**SOURCE RECORDS**
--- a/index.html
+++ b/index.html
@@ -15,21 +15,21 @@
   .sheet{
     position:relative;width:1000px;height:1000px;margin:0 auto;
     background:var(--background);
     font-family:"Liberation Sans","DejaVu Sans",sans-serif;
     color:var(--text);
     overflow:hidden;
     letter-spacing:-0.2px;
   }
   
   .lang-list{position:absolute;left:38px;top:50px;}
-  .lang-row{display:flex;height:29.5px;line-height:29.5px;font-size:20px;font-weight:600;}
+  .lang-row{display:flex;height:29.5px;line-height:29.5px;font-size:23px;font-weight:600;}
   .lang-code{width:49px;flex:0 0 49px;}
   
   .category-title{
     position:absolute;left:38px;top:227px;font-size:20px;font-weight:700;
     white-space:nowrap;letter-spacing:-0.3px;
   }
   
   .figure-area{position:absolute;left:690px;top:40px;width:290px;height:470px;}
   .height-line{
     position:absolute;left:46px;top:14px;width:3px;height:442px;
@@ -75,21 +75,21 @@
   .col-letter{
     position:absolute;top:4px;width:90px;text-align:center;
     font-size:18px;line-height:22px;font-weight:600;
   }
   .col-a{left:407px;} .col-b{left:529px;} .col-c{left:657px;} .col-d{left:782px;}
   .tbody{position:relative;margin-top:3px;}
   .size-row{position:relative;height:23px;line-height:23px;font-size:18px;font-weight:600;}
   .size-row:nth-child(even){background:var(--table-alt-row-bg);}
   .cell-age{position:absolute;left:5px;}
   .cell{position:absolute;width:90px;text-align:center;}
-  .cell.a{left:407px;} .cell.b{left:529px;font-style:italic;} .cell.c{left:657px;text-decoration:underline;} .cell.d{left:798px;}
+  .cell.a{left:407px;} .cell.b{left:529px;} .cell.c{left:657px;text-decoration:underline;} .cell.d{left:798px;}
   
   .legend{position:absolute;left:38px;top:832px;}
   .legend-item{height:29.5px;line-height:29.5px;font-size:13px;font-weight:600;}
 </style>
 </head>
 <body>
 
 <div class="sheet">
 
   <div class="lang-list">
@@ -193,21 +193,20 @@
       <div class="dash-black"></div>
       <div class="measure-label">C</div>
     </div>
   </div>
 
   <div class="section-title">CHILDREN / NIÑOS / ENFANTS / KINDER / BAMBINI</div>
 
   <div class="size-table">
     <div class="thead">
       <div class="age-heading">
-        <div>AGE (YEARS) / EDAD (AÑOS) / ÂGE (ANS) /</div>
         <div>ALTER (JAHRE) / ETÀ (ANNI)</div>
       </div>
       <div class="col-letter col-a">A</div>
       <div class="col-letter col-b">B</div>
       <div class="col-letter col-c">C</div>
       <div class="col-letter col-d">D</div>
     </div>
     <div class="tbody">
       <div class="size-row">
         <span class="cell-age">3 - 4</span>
==
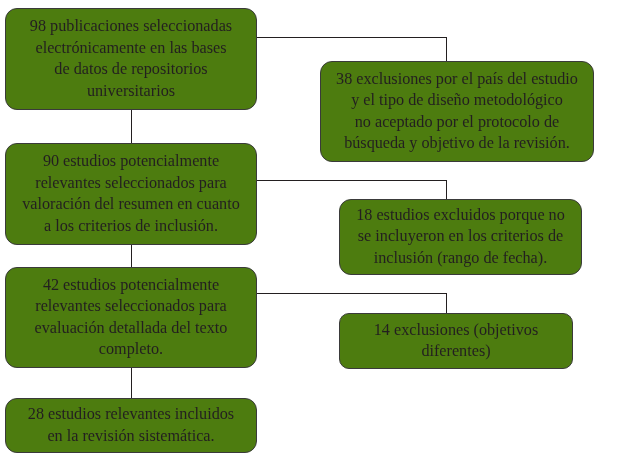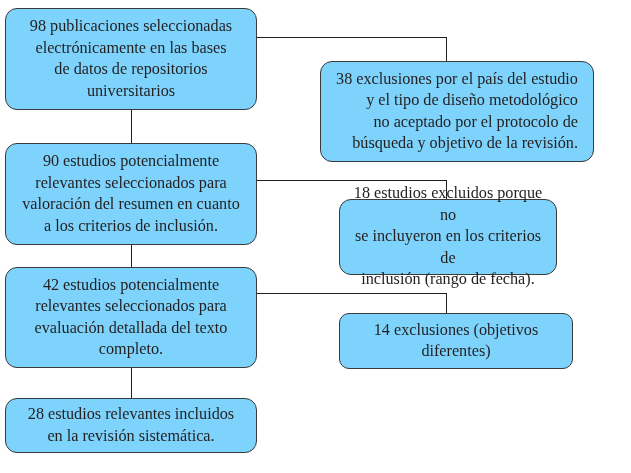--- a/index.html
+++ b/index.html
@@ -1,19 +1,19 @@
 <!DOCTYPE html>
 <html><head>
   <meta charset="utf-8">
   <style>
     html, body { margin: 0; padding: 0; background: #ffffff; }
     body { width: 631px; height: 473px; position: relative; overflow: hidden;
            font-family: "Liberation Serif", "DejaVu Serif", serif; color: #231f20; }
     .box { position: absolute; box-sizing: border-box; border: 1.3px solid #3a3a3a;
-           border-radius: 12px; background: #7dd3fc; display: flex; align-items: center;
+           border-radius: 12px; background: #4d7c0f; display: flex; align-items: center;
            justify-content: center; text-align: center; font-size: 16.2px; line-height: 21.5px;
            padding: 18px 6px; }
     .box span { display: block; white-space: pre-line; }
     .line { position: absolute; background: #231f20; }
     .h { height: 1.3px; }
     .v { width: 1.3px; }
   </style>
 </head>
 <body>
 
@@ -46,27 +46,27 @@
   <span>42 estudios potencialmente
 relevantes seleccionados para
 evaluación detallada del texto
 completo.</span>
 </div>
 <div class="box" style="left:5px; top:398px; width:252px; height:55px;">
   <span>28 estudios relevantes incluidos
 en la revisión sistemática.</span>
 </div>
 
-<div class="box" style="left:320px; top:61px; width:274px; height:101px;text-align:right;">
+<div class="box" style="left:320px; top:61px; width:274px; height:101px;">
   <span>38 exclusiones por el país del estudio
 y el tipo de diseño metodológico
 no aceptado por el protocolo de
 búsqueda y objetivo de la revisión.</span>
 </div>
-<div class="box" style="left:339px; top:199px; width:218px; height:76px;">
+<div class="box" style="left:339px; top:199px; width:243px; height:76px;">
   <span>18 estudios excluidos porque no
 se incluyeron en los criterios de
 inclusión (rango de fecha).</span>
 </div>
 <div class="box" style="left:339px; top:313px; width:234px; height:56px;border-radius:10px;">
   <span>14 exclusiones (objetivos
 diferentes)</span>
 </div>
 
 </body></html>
--
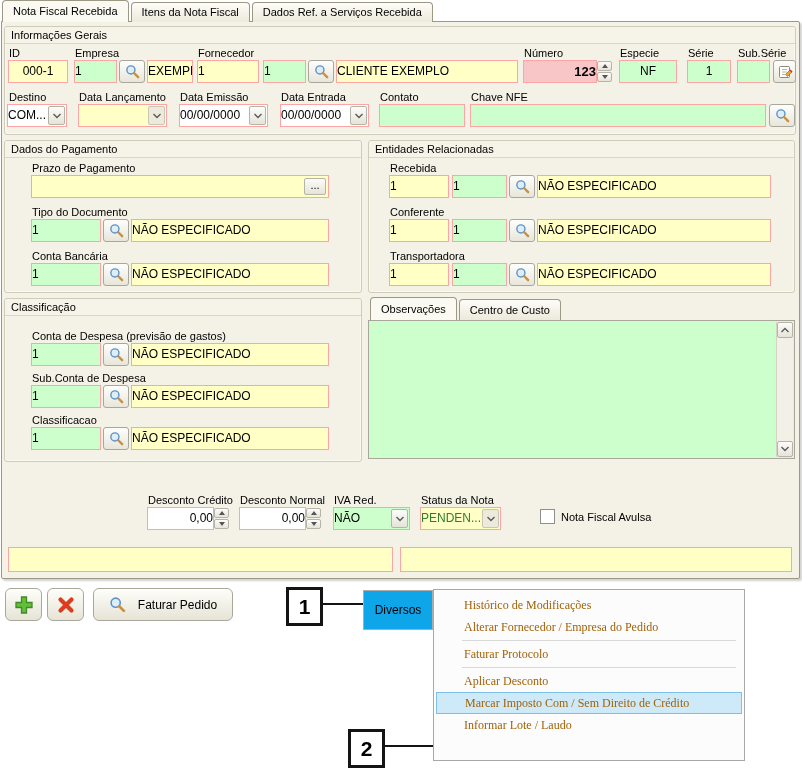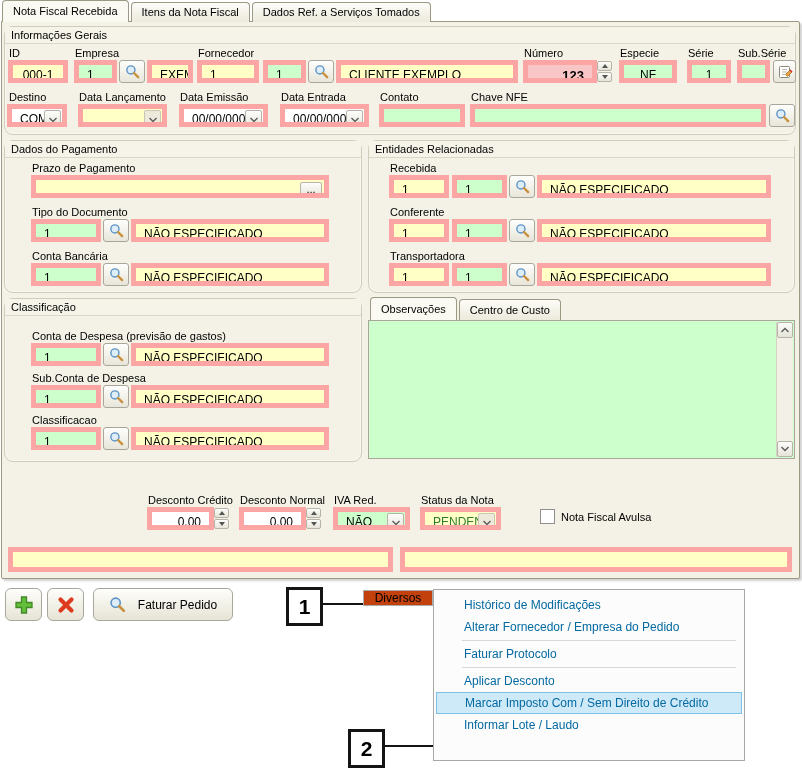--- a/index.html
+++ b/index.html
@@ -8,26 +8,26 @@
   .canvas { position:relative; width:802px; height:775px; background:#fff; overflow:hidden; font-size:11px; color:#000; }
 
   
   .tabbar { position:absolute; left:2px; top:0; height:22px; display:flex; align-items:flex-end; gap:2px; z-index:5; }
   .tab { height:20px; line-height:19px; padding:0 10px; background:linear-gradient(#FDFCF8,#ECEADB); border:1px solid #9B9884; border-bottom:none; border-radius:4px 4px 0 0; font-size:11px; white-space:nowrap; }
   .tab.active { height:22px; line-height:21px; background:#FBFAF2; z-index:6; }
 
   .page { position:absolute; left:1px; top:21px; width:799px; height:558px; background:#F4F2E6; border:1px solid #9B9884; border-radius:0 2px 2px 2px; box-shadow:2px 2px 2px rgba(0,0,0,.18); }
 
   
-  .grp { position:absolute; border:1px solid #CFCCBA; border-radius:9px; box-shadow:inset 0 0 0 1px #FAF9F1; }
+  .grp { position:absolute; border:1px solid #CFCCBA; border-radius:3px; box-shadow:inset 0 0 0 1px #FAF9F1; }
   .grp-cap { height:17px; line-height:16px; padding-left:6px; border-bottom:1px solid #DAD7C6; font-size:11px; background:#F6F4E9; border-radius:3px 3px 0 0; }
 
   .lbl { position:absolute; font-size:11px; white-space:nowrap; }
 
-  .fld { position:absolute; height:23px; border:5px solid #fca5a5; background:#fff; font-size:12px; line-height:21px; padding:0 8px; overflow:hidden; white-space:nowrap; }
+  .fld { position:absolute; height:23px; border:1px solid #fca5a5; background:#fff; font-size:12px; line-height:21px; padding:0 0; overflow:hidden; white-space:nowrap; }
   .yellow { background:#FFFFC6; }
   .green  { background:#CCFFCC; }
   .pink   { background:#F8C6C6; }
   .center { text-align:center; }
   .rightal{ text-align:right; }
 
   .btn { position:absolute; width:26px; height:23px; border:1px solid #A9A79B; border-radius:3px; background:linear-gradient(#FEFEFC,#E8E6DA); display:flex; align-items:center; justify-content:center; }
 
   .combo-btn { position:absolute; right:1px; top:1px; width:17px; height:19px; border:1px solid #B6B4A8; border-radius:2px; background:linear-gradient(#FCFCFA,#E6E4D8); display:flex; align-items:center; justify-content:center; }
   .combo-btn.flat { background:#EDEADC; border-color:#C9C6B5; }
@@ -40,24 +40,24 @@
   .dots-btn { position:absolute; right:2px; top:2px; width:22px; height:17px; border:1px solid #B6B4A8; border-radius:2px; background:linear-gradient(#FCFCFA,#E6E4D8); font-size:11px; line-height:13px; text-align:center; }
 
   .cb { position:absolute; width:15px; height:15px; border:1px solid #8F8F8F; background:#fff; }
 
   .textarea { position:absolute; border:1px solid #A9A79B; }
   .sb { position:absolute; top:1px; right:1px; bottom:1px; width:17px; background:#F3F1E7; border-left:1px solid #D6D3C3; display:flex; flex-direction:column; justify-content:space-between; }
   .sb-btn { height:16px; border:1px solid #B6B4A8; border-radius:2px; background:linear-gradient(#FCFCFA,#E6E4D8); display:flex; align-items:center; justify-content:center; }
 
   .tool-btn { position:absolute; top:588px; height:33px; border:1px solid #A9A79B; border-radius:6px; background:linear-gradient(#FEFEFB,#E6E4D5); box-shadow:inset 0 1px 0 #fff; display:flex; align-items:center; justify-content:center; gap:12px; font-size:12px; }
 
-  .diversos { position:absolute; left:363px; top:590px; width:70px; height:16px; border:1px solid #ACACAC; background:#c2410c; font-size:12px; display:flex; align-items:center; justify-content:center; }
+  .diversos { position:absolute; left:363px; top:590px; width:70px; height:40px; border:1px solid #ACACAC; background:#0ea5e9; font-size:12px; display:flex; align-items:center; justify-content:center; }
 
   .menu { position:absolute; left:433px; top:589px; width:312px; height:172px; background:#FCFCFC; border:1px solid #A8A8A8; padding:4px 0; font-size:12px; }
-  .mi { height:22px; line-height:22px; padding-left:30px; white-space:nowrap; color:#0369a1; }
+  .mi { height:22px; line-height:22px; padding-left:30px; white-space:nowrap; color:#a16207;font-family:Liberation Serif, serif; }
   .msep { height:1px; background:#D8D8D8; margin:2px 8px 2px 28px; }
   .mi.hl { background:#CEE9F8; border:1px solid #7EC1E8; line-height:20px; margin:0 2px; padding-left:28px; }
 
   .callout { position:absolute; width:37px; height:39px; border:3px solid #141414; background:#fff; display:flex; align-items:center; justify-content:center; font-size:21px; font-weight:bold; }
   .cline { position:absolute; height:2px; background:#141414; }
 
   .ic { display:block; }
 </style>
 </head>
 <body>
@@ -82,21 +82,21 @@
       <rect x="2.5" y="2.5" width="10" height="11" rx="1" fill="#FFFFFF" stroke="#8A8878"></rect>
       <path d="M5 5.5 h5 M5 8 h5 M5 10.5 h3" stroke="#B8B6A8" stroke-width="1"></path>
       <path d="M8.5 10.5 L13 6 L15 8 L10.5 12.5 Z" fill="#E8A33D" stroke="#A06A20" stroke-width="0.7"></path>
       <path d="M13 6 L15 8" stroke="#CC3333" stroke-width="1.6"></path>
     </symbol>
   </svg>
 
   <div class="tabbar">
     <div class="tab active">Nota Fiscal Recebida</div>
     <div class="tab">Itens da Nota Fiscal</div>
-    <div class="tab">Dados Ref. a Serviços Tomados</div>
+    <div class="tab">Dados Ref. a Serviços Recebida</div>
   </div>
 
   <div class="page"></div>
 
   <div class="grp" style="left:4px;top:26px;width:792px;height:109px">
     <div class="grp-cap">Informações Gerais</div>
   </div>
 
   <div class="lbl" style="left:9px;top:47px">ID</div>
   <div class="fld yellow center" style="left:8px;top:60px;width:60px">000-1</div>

**PROBLEM**
A word-for-word copy of the lines above from the one with "se incluyeron en los criterios de" through the one with "</body></html>", inclusive, is the only output wanted.

**TASK RESULT**
 se incluyeron en los criterios de
 inclusión (rango de fecha).</span>
 </div>
 <div class="box" style="left:339px; top:313px; width:234px; height:56px;border-radius:10px;">
   <span>14 exclusiones (objetivos
 diferentes)</span>
 </div>
 
 </body></html>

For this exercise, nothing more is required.